Наибольшее время в часы самоподготовки и на занятиях, курсанты уделяли конспектированию первоисточников. Отдельные брошюры, изданные многотысячными тиражами или статьи в томах классиков марксизма-ленинизма, которыми был заставлен весь читальный зал и фойе библиотеки, пользовались необычайным спросом. Конспекты этих произведений оформлялись очень тщательно: разноцветными карандашами подчеркивались главные мысли, выделялась иным шрифтом важные тезисы, яркими фломастерами рисовались заголовки, четким разборчивым почерком писался текст.
Первое время Таранов не понимал, зачем этот Сизифов труд, и кому он нужен, кроме въедливых по натуре преподавателей и командиров. Гораздо легче, казалось ему, издать отдельным пособием все эти цитаты, положения, направления действий, исторические оценки, и выдать каждому курсанту на временное, пока он учится, или вечное пользование в войсках.
Потом решил, что каждый может выбирать сам: кто качество, кто количество, кто соотношение количество/качество. И доказывал всем подряд верность этой мысли. Со временем, пришло иное осознание. Все представилось в новом свете, когда замотанный ночной чисткой картошки, суточными нарядами, уборкой территории и строевой подготовкой, Таранов заносил строчку за строчкой фразы Ленина в свой конспект первоисточников. Как вода долбит камень не силой, а частым падением, так и штудированием без включения головы, он закладывал под черепную коробку содержание очередной статьи классика. Этот материал, записанный и оформленный собственной рукой, постепенно вытеснял напевы любимых песен, милые воспоминания детства, стихи, художественную литературу и «политизировал мозги», как оценил ситуацию Генка.
В работе «Человек с ружьем» Таранову запали в голову ленинские рассуждения о необходимости «дойти до каждого солдата», умении найти с ним общий язык и повести за собой. Поначалу ему понравился этот подход, и первая же стажировка показала важность законспектированной мысли. В то лето на стаже курсант и боец быстро поняли друг друга, и через пять минут Семену стала известна тропа самоходчиков, которая принесла не одну радостную минуту.

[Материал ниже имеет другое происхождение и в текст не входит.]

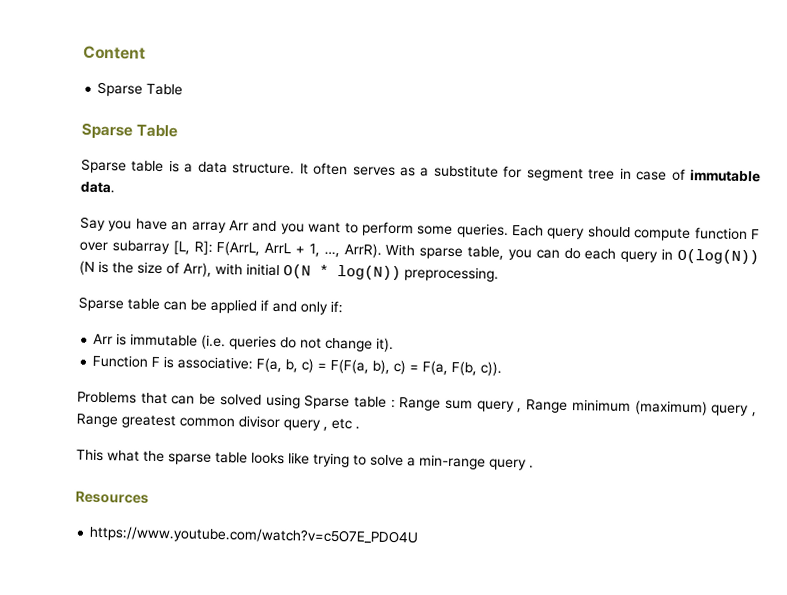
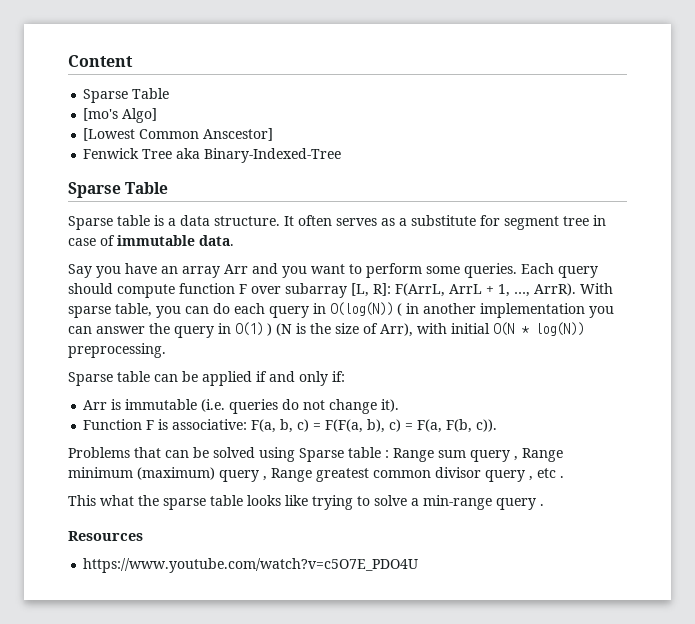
(184, 89) none -> [83,108,158,123] [83,128,274,141] [83,148,342,163] // [mo's Algo] // [Lowest Common Anscestor] // Fenwick Tree aka Binary-Indexed-Tree
(760, 256) none -> [397,303,614,318] [68,322,272,338] ( in another implementation you can answer the query in O(1) )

Позже он задумался над ленинскими словами: получается, что офицер должен уметь говорить матом с подчиненными, хамить и сносить грубость так, как ведут себя окружающие его военные люди – в большинстве своем представители крестьянства и рабочего класса. Из семей интеллигенции число курсантов было существенно меньше, а из аристократии и дворянства – никого. По крайней мере, по тем автобиографиям в личных делах, которые Таранов читал, оформляя документы комбату к очередной проверке.